How is kidney cancer (renal cell cancer) diagnosed?
In addition to a complete medical history and physical examination, diagnostic procedures for kidney cancer may include the following:
- Blood and urine laboratory tests.
- Intravenous pyelogram (IVP) – a series of X-rays of the kidney, ureters and bladder with the injection of a contrast dye into the vein — to detect tumors, abnormalities, kidney stones or any obstructions, and to assess renal blood flow.
- Renal angiography (also called arteriography) – a series of X-rays of the renal blood vessels with the injection of a contrast dye into a catheter, which is placed into the blood vessels of the kidney, to detect any signs of blockage or abnormalities affecting the blood supply to the kidneys.

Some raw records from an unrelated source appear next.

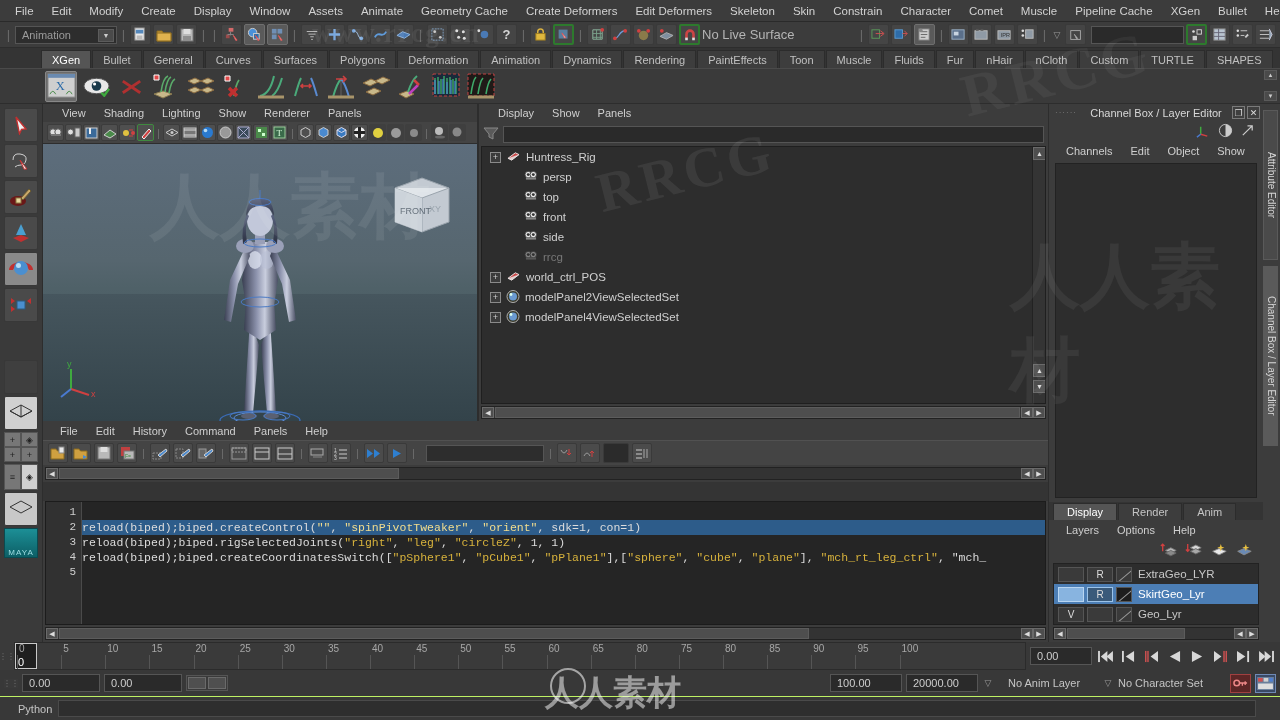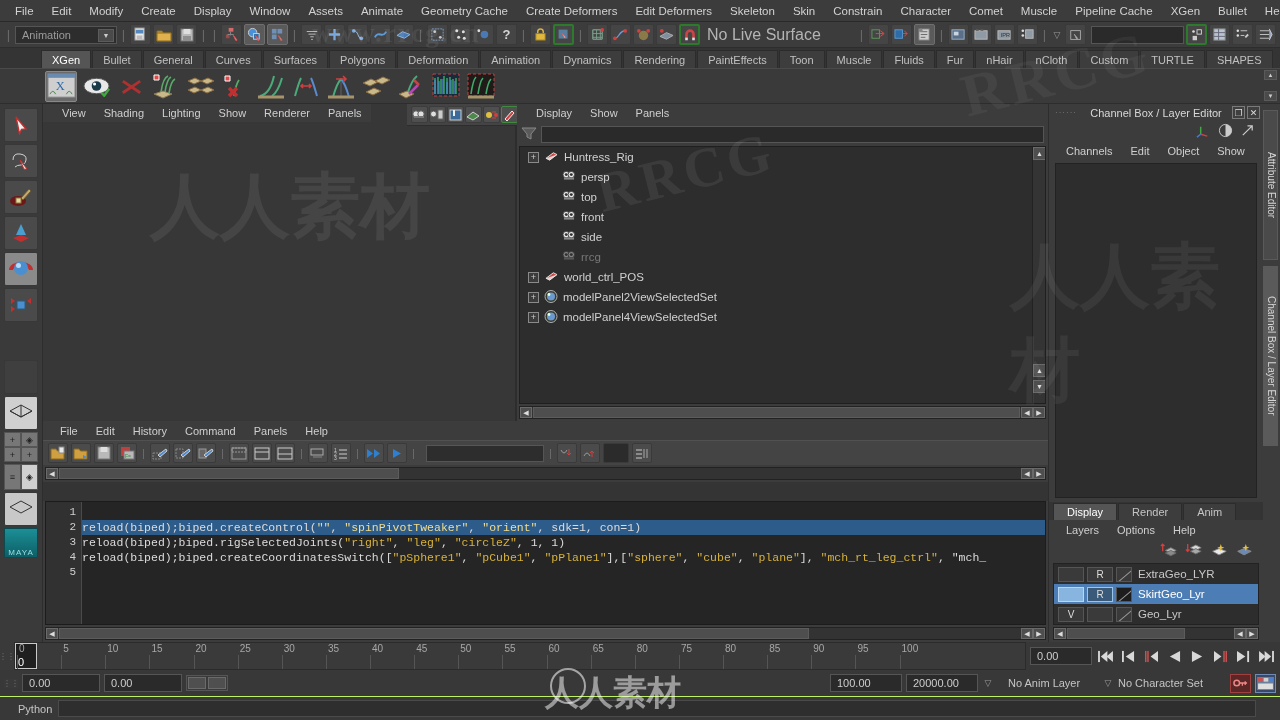--- a/index.html
+++ b/index.html
@@ -34,7 +34,7 @@
   .tbtn.on{ background:#5a5a5a; border-color:#6e6e6e;}
   .tbtn.green{ border:2px solid #2d7a2d;}
   .tbtn svg{ display:block;}
-  .livesurf{ color:#b4b4b4; font-size:16px; margin-left:5px; white-space:nowrap;}
+  .livesurf{ color:#b4b4b4; font-size:13px; white-space:nowrap;}
   .searchbox{ width:93px; height:18px; background:#2a2a2a; border:1px solid #555; margin-left:3px;}
 
   

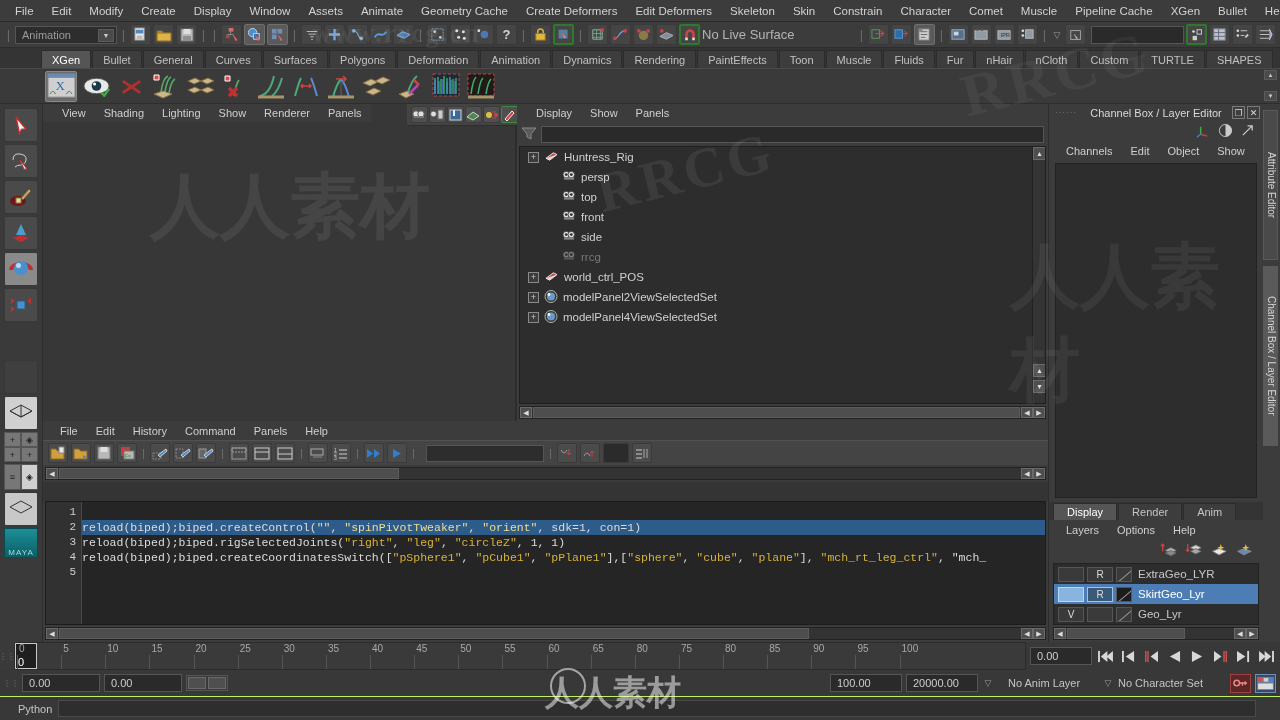--- a/index.html
+++ b/index.html
@@ -71,7 +71,7 @@
   .midrow{ display:flex; height:360px; min-height:0;}
 
   
-  .viewportpanel{ width:474px; display:flex; border-right:2px solid #2d2d2d;gap:36px;}
+  .viewportpanel{ width:436px; display:flex; flex-direction:column; border-right:2px solid #2d2d2d;}
   .panelmenu{ height:18px; display:flex; align-items:center; background:#3c3c3c; padding-left:10px;}
   .panelmenu span{ padding:0 9px; font-size:11px; color:#cfcfcf;}
   .vptoolbar{ height:22px; background:#444; display:flex; align-items:center; padding-left:4px; gap:1px;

Other imaging tests (to show the difference between diseased and healthy tissues), including the following:
- Computed tomography scan (also called a CT or CAT scan) – a noninvasive procedure that takes cross-sectional images of the brain or other internal organs; to detect any abnormalities that may not show up on an ordinary X-ray.
- Magnetic resonance imaging (MRI) – a noninvasive procedure that produces a two-dimensional view of an internal organ or structure, especially the brain and spinal cord.
- Ultrasound (also called sonography) – a diagnostic imaging technique that uses high-frequency sound waves and a computer to create images of blood vessels, tissues and organs. Ultrasounds are used to view internal organs as they function and to assess blood flow through various vessels.
Based on results of other tests and procedures, a biopsy may be needed. A biopsy is a procedure in which a sample of the tumor is removed and sent to the laboratory for examination by a pathologist. Biopsy is the only sure way to diagnose cancer.